Indian police on Tuesday said the older suspect was originally from the southern city of Hyderabad and held an Indian passport. They said he married a woman of European origin and migrated to Australia in 1998 in search of employment opportunities, maintaining little contact with his family in India.
“The family members have expressed no knowledge of his radical mindset or activities, nor of the circumstances that led to his radicalization,” Telangana State Police Chief, B. Shivadhar Reddy said in a statement.
There are 25 people still being treated in hospitals after Sunday’s massacre, 10 of them in critical condition. Three of them are patients in a children's hospital.
Also among them is Ahmed al Ahmed, who was captured on video tackling and disarming one assailant, before pointing the man’s weapon at him and then setting it on the ground.
Those killed ranged in age from 10 to 87 years old.

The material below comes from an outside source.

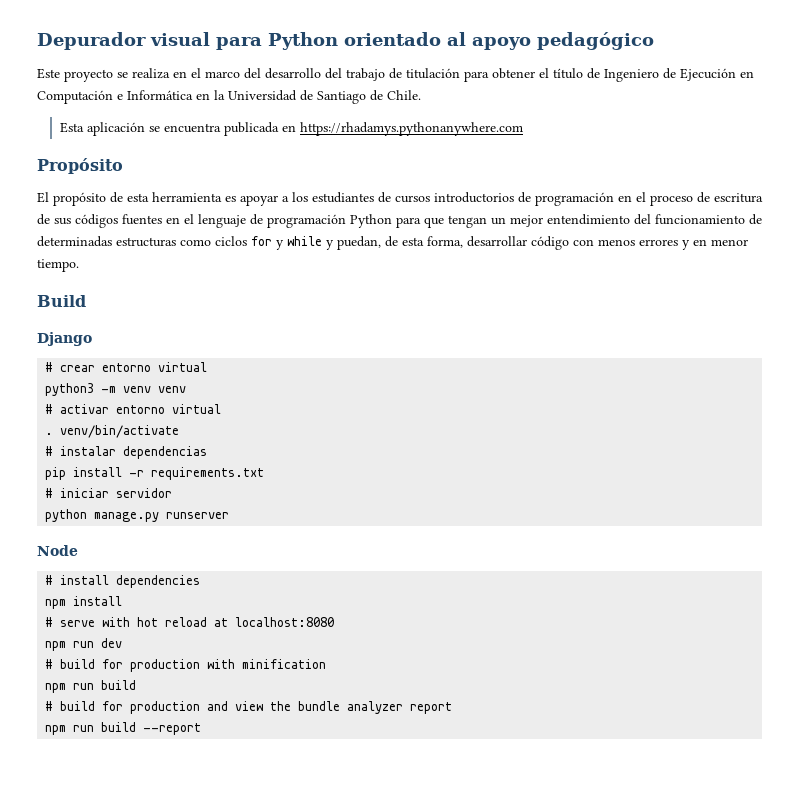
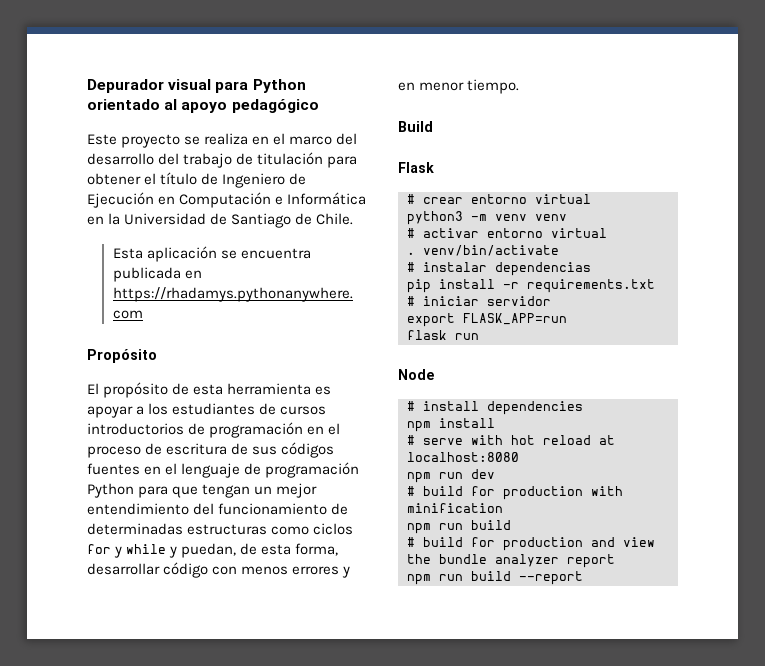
[37,332,92,346] Django -> [398,162,434,173] Flask
[45,509,230,522] python manage.py runserver -> [407,313,567,327] [407,330,479,340] export FLASK_APP=run // flask run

They were attending a Hanukkah event at Australia's most famous beach Sunday when the gunshots rang out.
Albanese and the leaders of some of Australia's states have pledged to tighten the country's already strict gun laws in what would be the most sweeping reforms since a shooter killed 35 people in Port Arthur, Tasmania, in 1996. Mass shootings in Australia have since been rare.
Officials divulged more information as public questions and anger grew on the third day following the attack about how the suspects were able to plan and enact it and whether Australian Jews had been sufficiently protected from rising antisemitism.
Albanese announced plans to further restrict access to guns, in part because it emerged the older suspect had amassed his cache of six weapons legally.
“The suspected murderers, callous in how they allegedly coordinated their attack, appeared to have no regard for the age or ableness of their victims,” said Barrett. “It appears the alleged killers were interested only in a quest for a death tally.”
The suspects traveled to the Philippines last month, said Mal Lanyon, the Police Commissioner for New South Wales state. Their reasons for the trip and where in the Philippines they went would be probed by investigators, Lanyon said.
He also confirmed that a vehicle removed from the scene, registered to the younger suspect, contained improvised explosive devices.
“I also confirm that it contained two homemade ISIS flags,” Lanyon said.
The Philippines Bureau of Immigration confirmed Tuesday that Sajid Akram traveled to the country from Nov. 1 to Nov. 28 along with Naveed Akram, 24, giving the city of Davao as their final destination. Australian authorities have not named the younger suspect.
Groups of Muslim separatist militants, including Abu Sayyaf in the southern Philippines, once expressed support for the Islamic State group and have hosted small numbers of foreign militant combatants from Asia, the Middle East and Europe in the past.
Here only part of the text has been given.